Development of a questionnaire for determining the factors in technology integration among teachers.
Although current teaching practice welcomes technology into the seamless curriculum of our schools, teachers' attitudes toward the infusion of technology into schools is still playing an important role in classroom integration of technology (Demetriadis et al., 2003). Teachers' beliefs are essential in considering how a teacher teaches, thinks, and learns. Teachers' perception as to the use of computer technology influences their teaching philosophy (Sugar, Crawley & Fine, 2004).
As also observed, educators increasingly recognize that in order to teach creatively, teachers need to shift from traditional teaching toward approaches that help students incorporate technology into their learning. However, such a transformation of curriculum and pedagogy is a complex task for teachers who must develop new knowledge, skills and beliefs (Wiske, Sick, and Wirsig, 2001).
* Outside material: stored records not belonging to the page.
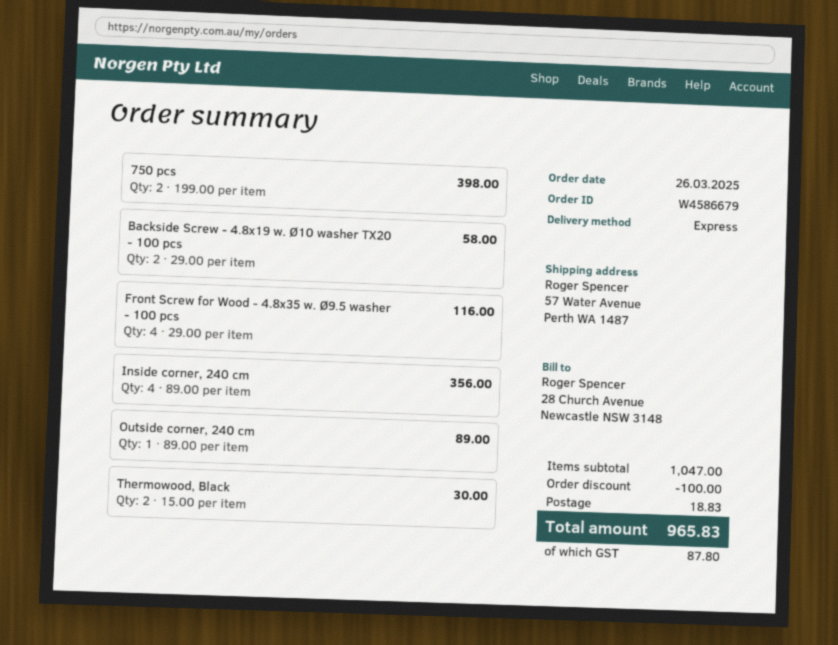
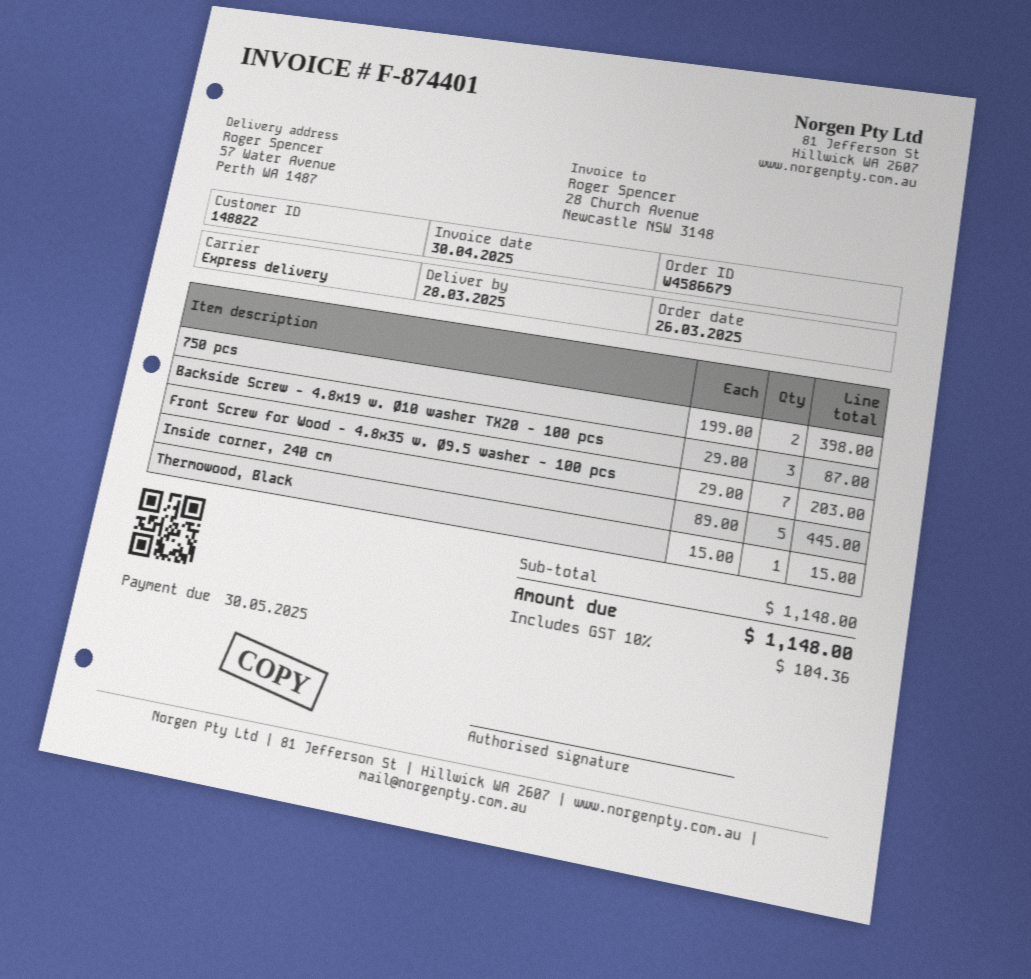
Backside Screw - 4.8x19 w. Ø10 washer TX20 - 100 pcs: 2 x 29.00 = 58.00 -> 3 x 29.00 = 87.00
Front Screw for Wood - 4.8x35 w. Ø9.5 washer - 100 pcs: 4 x 29.00 = 116.00 -> 7 x 29.00 = 203.00
Inside corner, 240 cm: 4 x 89.00 = 356.00 -> 5 x 89.00 = 445.00
Outside corner, 240 cm: 1 x 89.00 = 89.00 -> none
Thermowood, Black: 2 x 15.00 = 30.00 -> 1 x 15.00 = 15.00
subtotal: 1047.00 -> 1148.00
discount: 100.00 -> none
shipping: 18.83 -> none
tax: 87.80 -> 104.36
total: 965.83 -> 1148.00

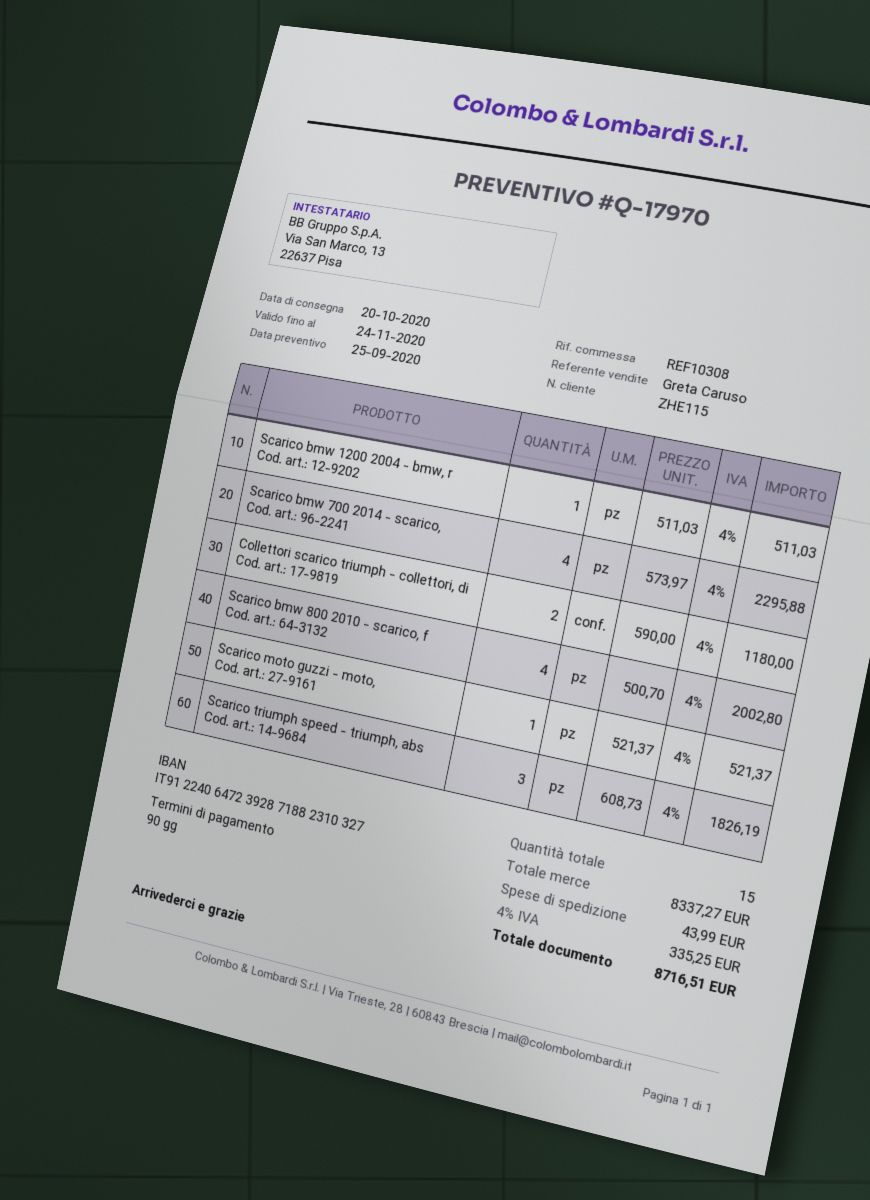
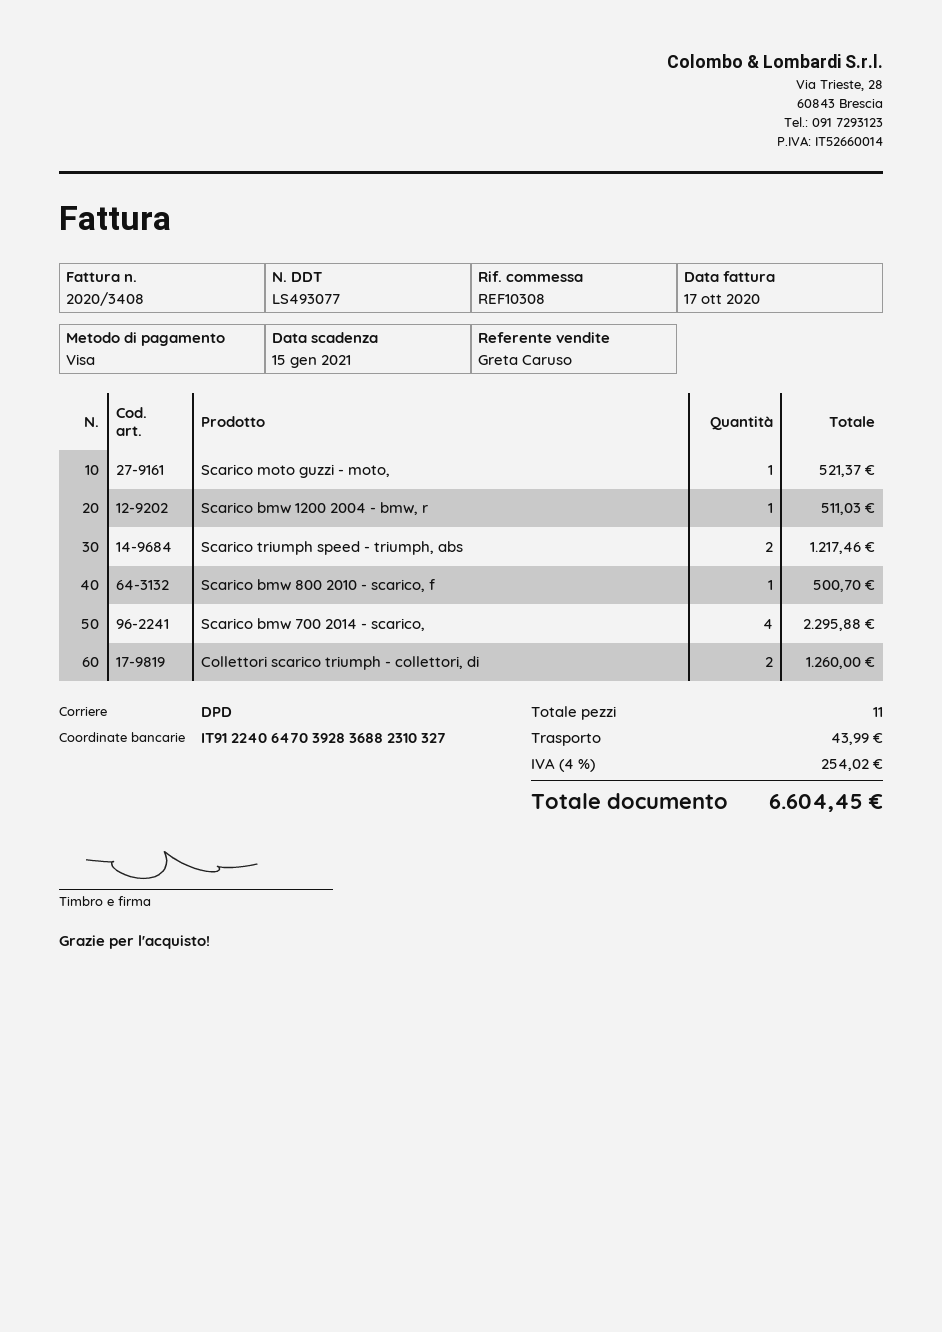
bank account: IT9122406472392871882310327 -> IT9122406470392836882310327
Collettori scarico triumph - collettori, di: 2 for 1180.00 -> 2 for 1260.00
Scarico bmw 800 2010 - scarico, f: 4 for 2002.80 -> 1 for 500.70
Scarico triumph speed - triumph, abs: 3 for 1826.19 -> 2 for 1217.46
total quantity: 15 -> 11
tax: 4% = 335.25 -> 4% = 254.02
total: 8716.51 -> 6604.45

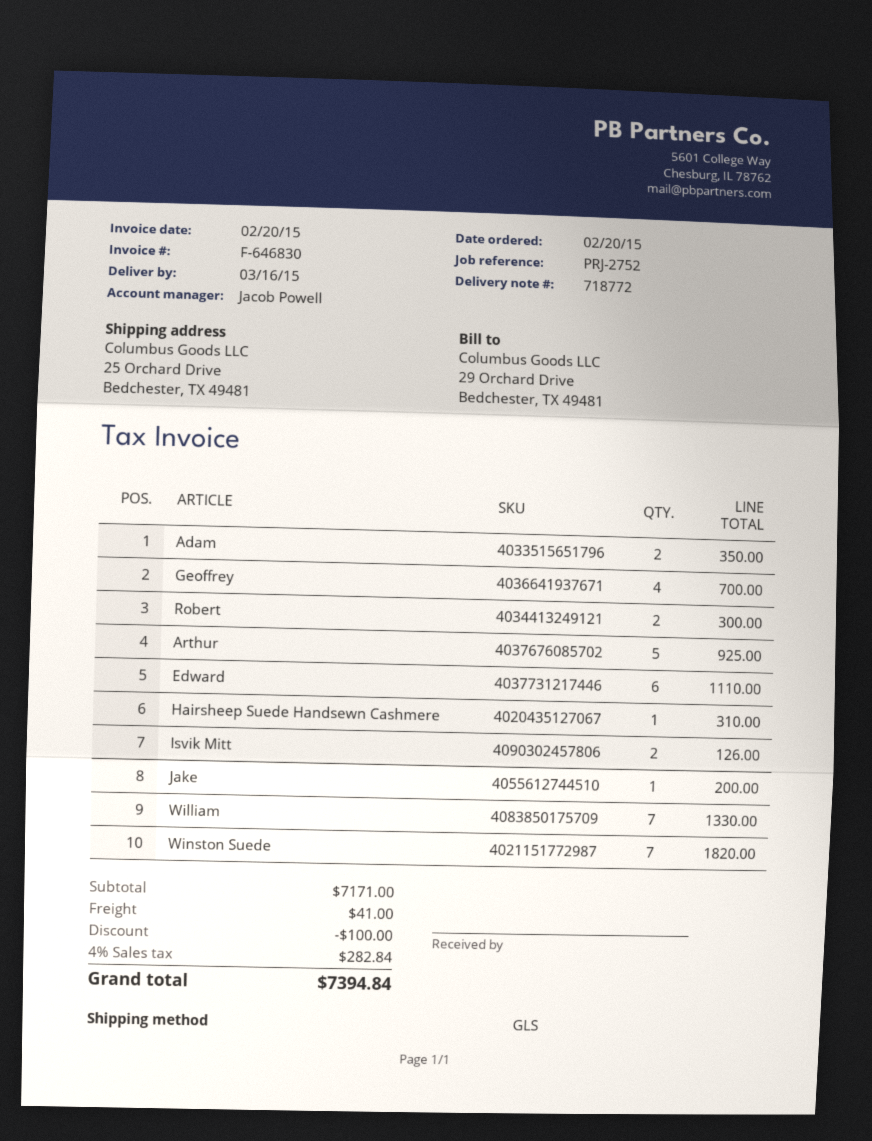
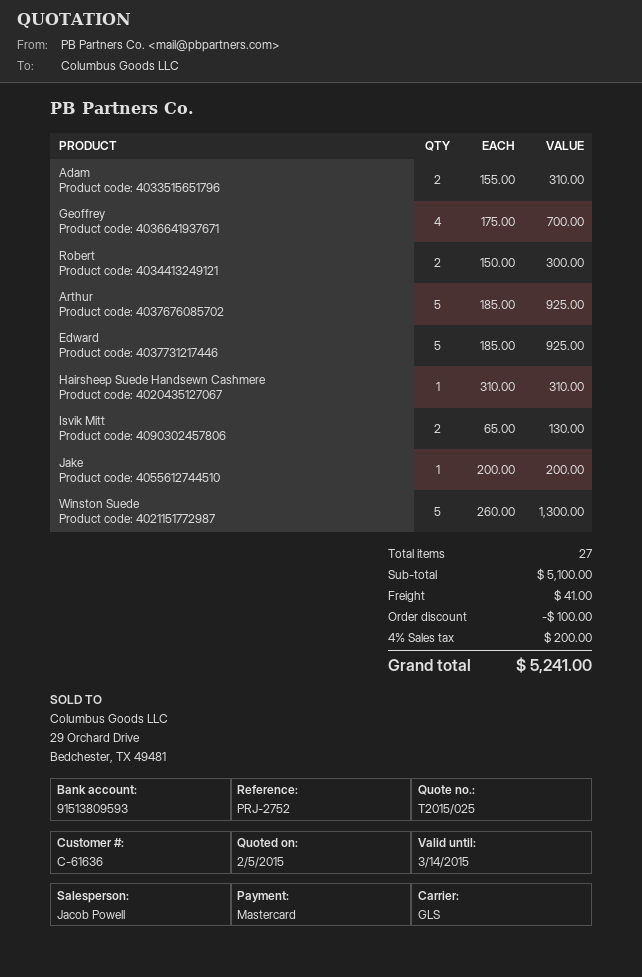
Adam: 2 for 350.00 -> 2 for 310.00
Edward: 6 for 1110.00 -> 5 for 925.00
Isvik Mitt: 2 for 126.00 -> 2 for 130.00
William: 7 for 1330.00 -> none
Winston Suede: 7 for 1820.00 -> 5 for 1300.00
subtotal: 7171.00 -> 5100.00
tax: 4% = 282.84 -> 4% = 200.00
total: 7394.84 -> 5241.00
Although much effort has also been made in preparing teachers to use technology with learning and teaching, teachers might approach technology with different perspectives (Farnsworth, et al., 2002). School settings and administrative support provided to support individual need of training and implementation are essential considerations in technology integration (Gray, 2001). In addition, social and curricular issues, such as spiritual and physical support from the community, and fulfillment of curriculum needs are all important concerns (Shayo, Olfman, & Guthrie, 2000).
A previous study (ChanLin, 2003) employed an in-depth approach to assess teachers' perception about approaching technology among a group of creative teachers. It was observed that teachers with creative teaching techniques are supposed to be more explorative, and positive about how technology is used in classroom. However, most of these teachers still felt that incorporating new technology into classroom requires suitable training. Technical and administrative support or systematic incentives from schools are also critical considerations. Various personal issues, such as the teachers' ability to overcome possible technical problems and to handle technology effectively have impacted on teachers' intentions of implementing technology into their teaching. From the study, 29 items from environment, curriculum, personal, and social aspects were identified (ChanLin, 2003).
As a continuation of the previous study, the purpose of the study was to identify: (1). What were the main factors perceived by teachers as being important to technology integration into classrooms, and (2) What were the constructs of each factor in technology integration? It is suggested that it is possible to construct some specific aspects of the factors of the technology integration in school teaching. The factors being measured might not be necessarily technologically determined. instead, more fundamental concerns of the teacher-technology interaction in the education setting would be identified.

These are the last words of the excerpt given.